▸ Dataset records
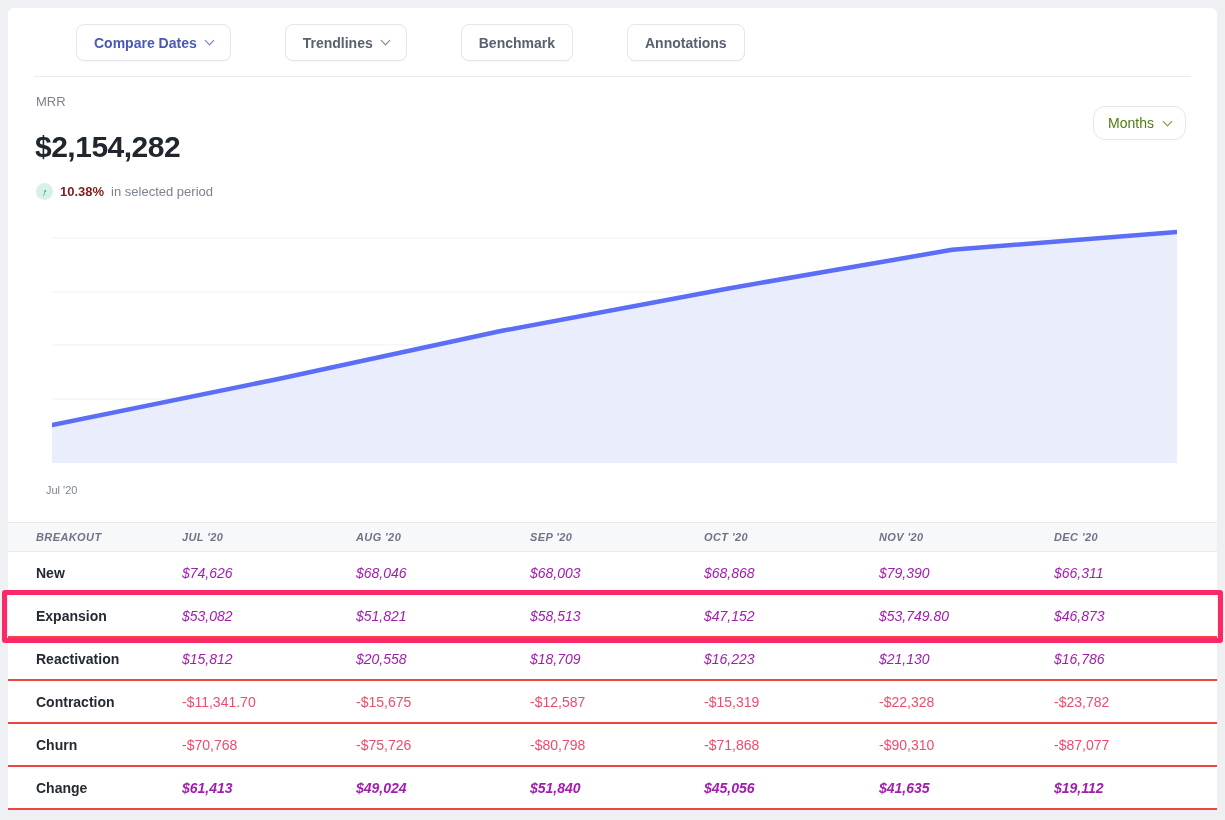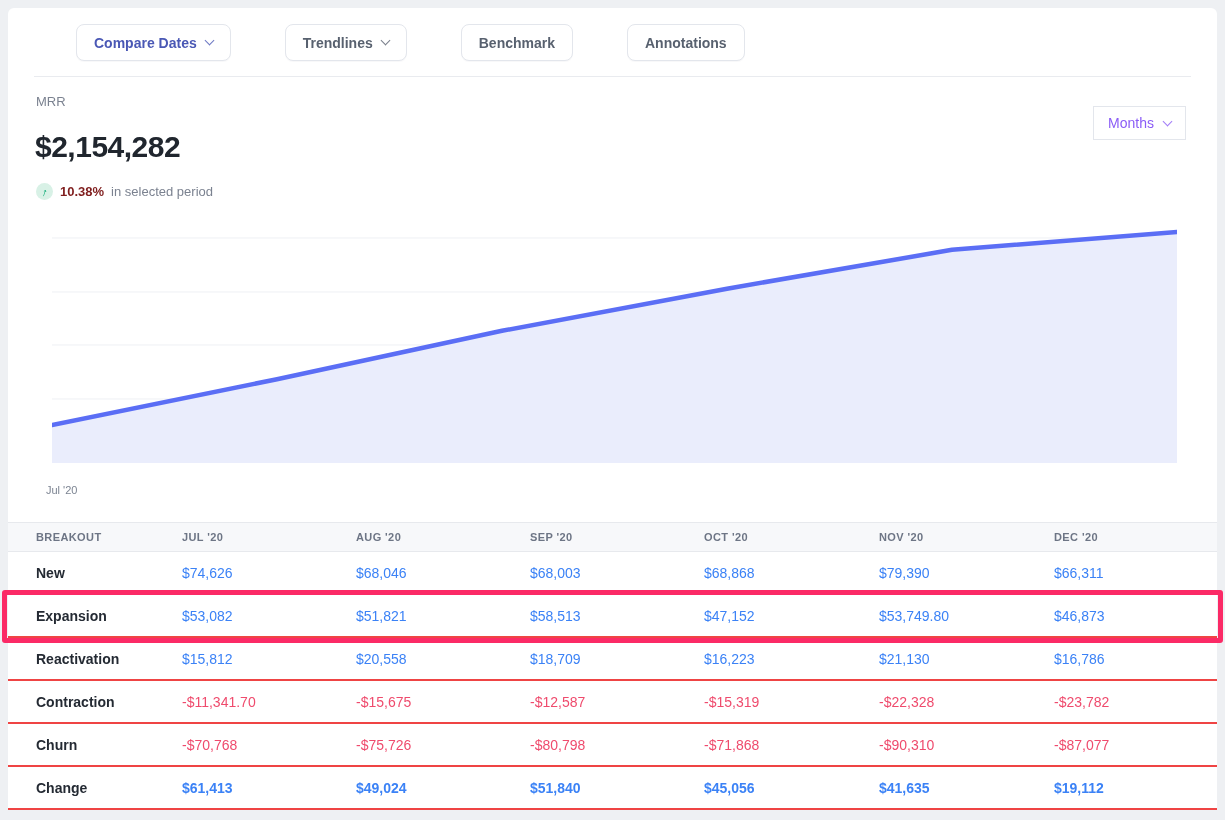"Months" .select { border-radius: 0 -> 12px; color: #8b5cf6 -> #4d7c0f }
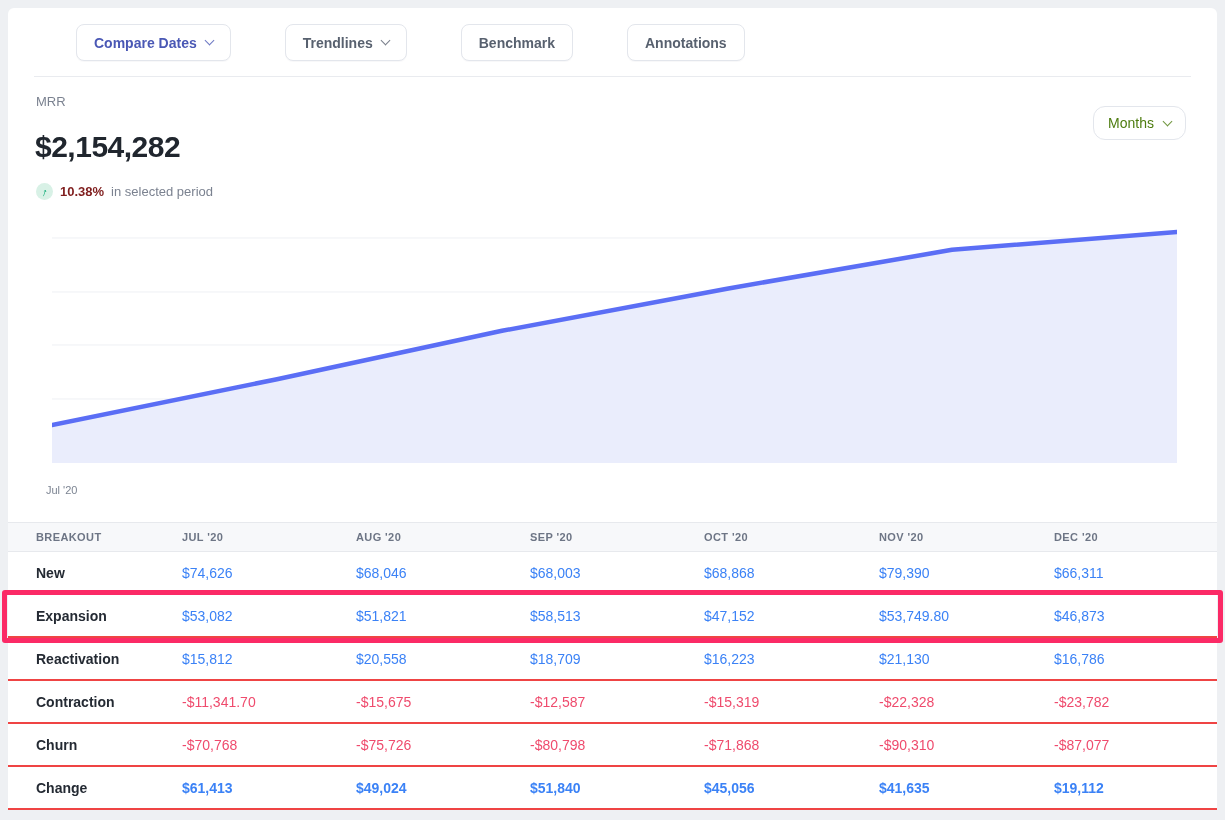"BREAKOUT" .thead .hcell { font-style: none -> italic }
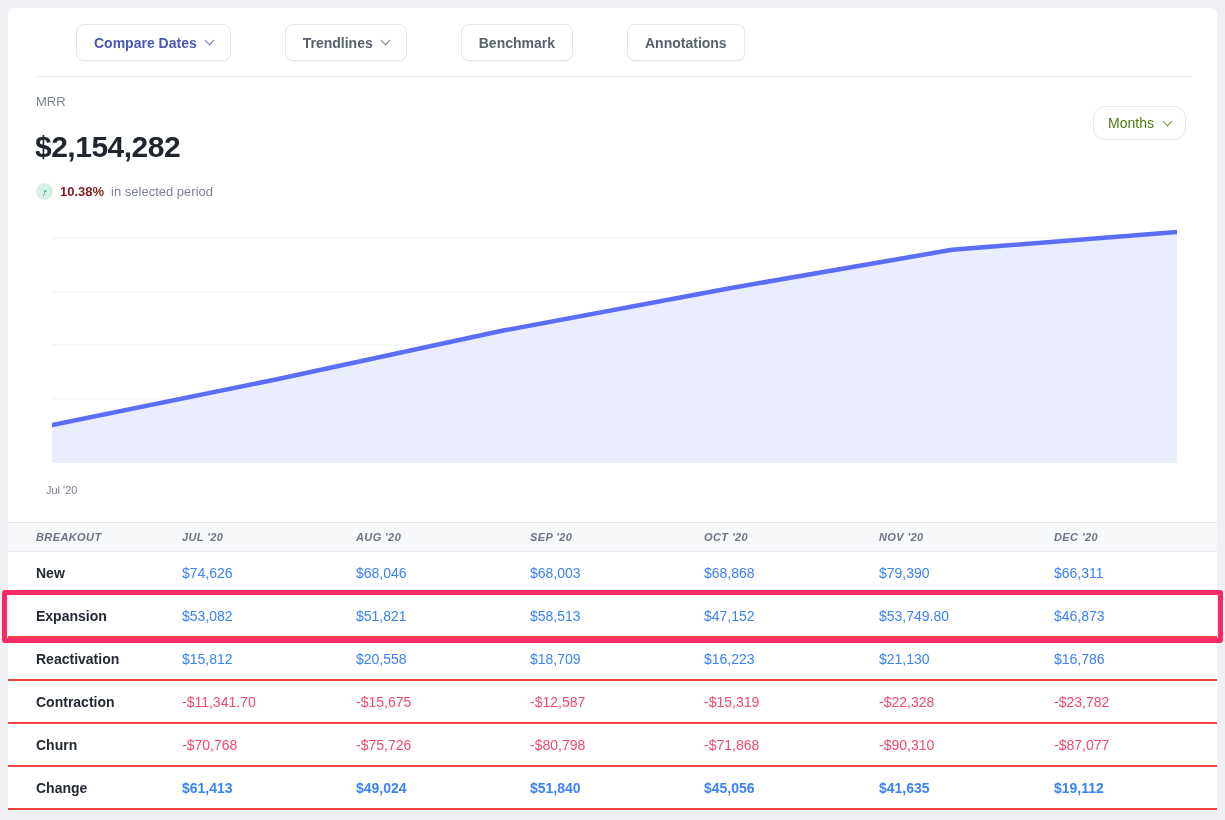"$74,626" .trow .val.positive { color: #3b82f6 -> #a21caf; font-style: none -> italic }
--
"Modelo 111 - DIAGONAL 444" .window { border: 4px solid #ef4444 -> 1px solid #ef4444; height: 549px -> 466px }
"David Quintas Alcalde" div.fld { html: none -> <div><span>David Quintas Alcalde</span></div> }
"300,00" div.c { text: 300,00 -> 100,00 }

▸ Required work
Look in the material above for the line with "html: none ->" and the line with "text: 300,00 ->", and transcribe exactly those lines and all lines between them, nothing more.

▸ Task output
"David Quintas Alcalde" div.fld { html: none -> <div><span>David Quintas Alcalde</span></div> }
"300,00" div.c { text: 300,00 -> 100,00 }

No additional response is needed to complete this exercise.